Metcalfe also made the training squad for the New Zealand U18 Women's inline team who are attending the World Roller Games in Barcelona in June, in what Phillips described as the Olympics of the sport.
She was pinching herself about the year ahead.
"I can't believe I get to travel to Abu Dhabi to play ice hockey and I'll get to ride a camel," she said.
Her mother Donna Metcalfe said the garage at their Levin home was now a shrine to hockey with a goal and all her trophies and playing shirts adorning the walls.
"Amber breathes hockey, she is out in the shed daily practising her stick handling and shooting. She is dedicated and committed to the sport, I'm so proud of her drive and motivation, especially at such a young age," she said.
"We are lucky within our club to have so many senior members that have represented New Zealand and willing to encourage and support our younger members. It's a huge family club and great to be part of."
Phillips said Levin Thunder had a forged a good reputation for producing players and teams that not only performed well at national level, but also conducted themselves professionally.

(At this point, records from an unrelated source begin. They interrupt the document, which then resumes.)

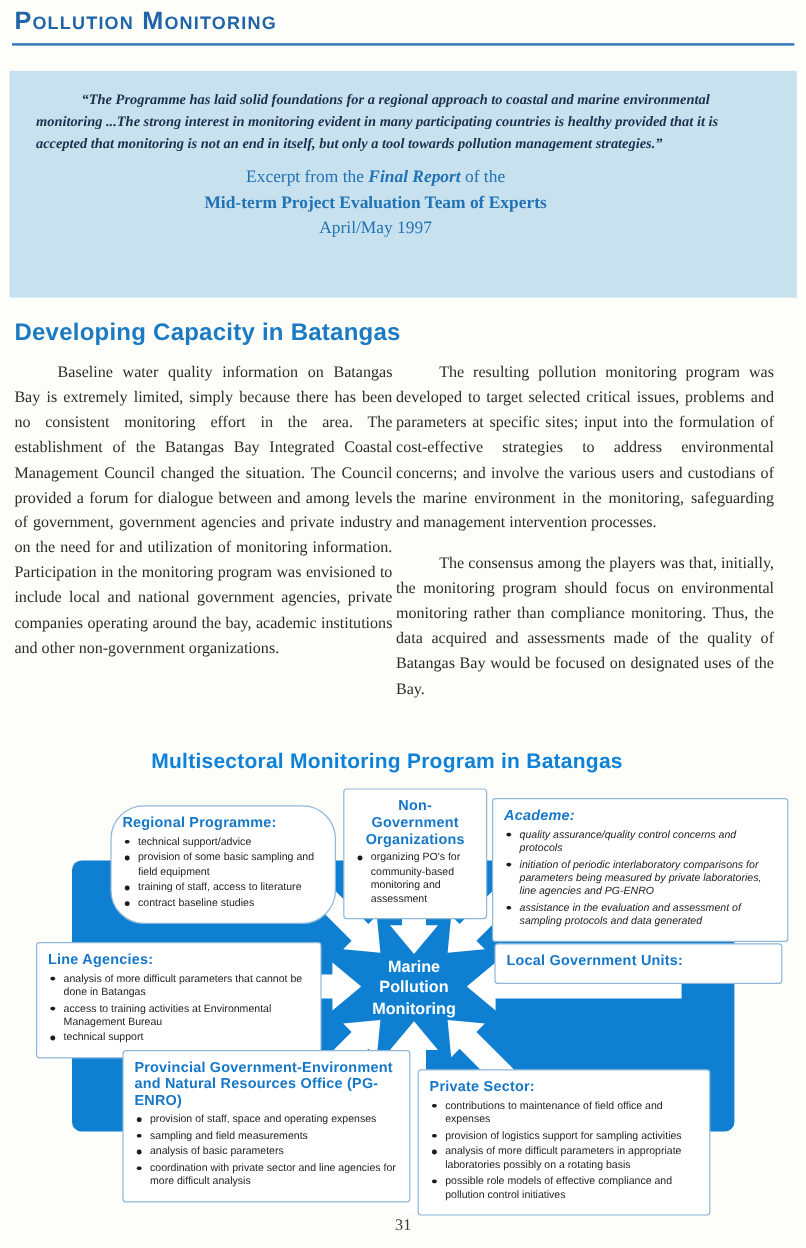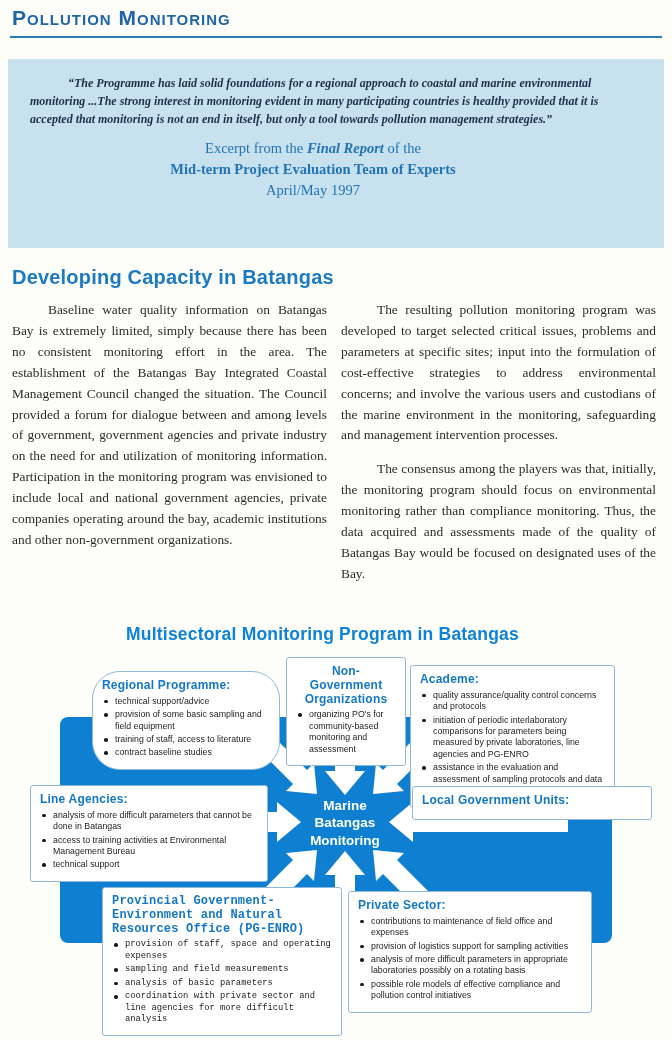--- a/index.html
+++ b/index.html
@@ -57,7 +57,7 @@
   }
   .columns{
     position:absolute;left:12px;top:300px;width:648px;
-    display:flex;gap:14px;
+    display:flex;gap:3px;
   }
   .col{width:315px;}
   .col p{

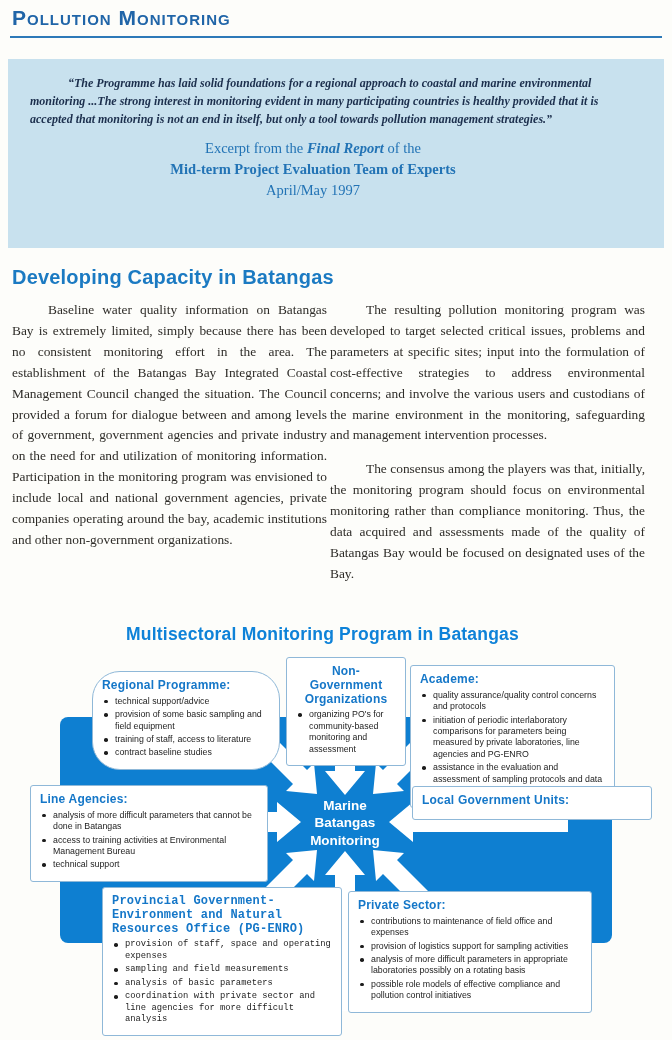--- a/index.html
+++ b/index.html
@@ -100,7 +100,7 @@
   }
   .pos-regional{left:84px;top:16px;width:188px;border-radius:28px;}
   .pos-ngo{left:278px;top:2px;width:120px;}
-  .pos-academe{left:402px;top:10px;width:205px;}
+  .pos-academe{left:402px;top:10px;width:247px;font-style:italic;}
   .pos-line-agencies{left:22px;top:130px;width:238px;}
   .pos-lgu{left:404px;top:131px;width:240px;}
   .pos-pg-enro{left:94px;top:232px;width:240px;font-family:Liberation Mono, monospace;}

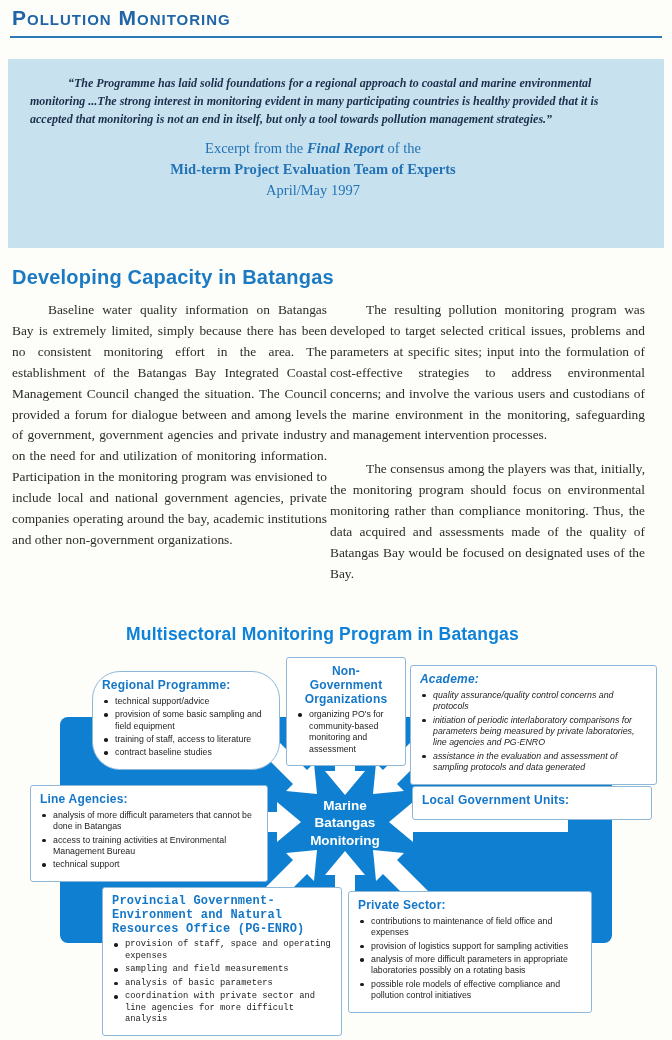--- a/index.html
+++ b/index.html
@@ -157,7 +157,7 @@
 
     <div class="center-label">
       <div>Marine</div>
-      <div>Batangas</div>
+      <div>Pollution</div>
       <div>Monitoring</div>
     </div>
 

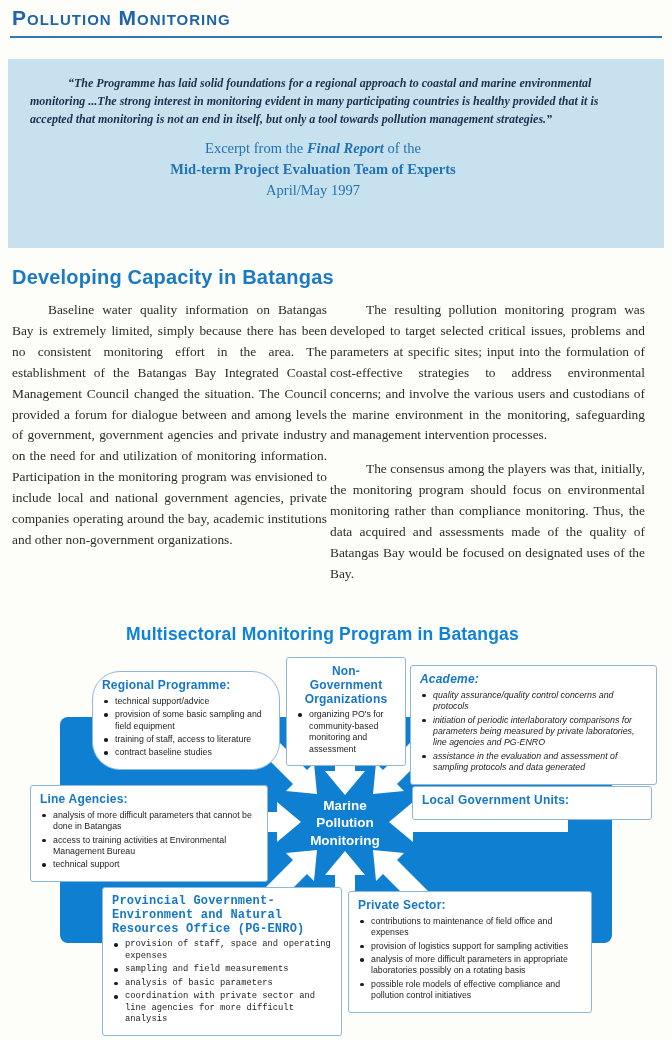--- a/index.html
+++ b/index.html
@@ -103,7 +103,7 @@
   .pos-academe{left:402px;top:10px;width:247px;font-style:italic;}
   .pos-line-agencies{left:22px;top:130px;width:238px;}
   .pos-lgu{left:404px;top:131px;width:240px;}
-  .pos-pg-enro{left:94px;top:232px;width:240px;font-family:Liberation Mono, monospace;}
+  .pos-pg-enro{left:94px;top:220px;width:240px;}
   .pos-private{left:340px;top:236px;width:244px;}
   
   .page-number{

He said that reputation helped in the eyes of national selectors and four other players had gained NZ selection, in what was a coup for the club.
Sammy Haywood, 16, had also won selection for the U18 tournament, while Zyran Hurst, 14, Brookland Langdon, 14, and Jeremy Healey, 12, were picked for NZ teams competing at the Junior Inline Hockey World Championship in Hawaii in July.
Katrina Edwards, from Levin, would also be attending as manager of the NZ Masters team.
Phillips was full of praise for how hard the players trained, and singled out Haywood and Metcalfe for special mention.
"They are not hard to motivate. They are the hardest working girls in the country," he said.
"I'm not just saying this because I work with them."
The Levin Inline Hockey Club use Horowhenua Events Centre as their rink. Metcalfe joined the club in 2014 and had played in the Inline Hockey New Zealand (IHNZ) National Championships every year since.
She made the New Zealand Junior Women's team for the Oceania Inline Hockey Championships against Australia in Hamilton in April last year and said she loved her sport.
"I have made so many friends around New Zealand playing ice and inline hockey," she said.
To meet some of the cost of attending the overseas events her family was organising a fundraiser night at Levin Cosmopolitian Club next month.
Meanwhile, it will be a big year for Levin inline hockey as the club would host the national championships.
The New Zealand competition would start in late September and would be held at Horowhenua Events Centre with more than 80 teams competing.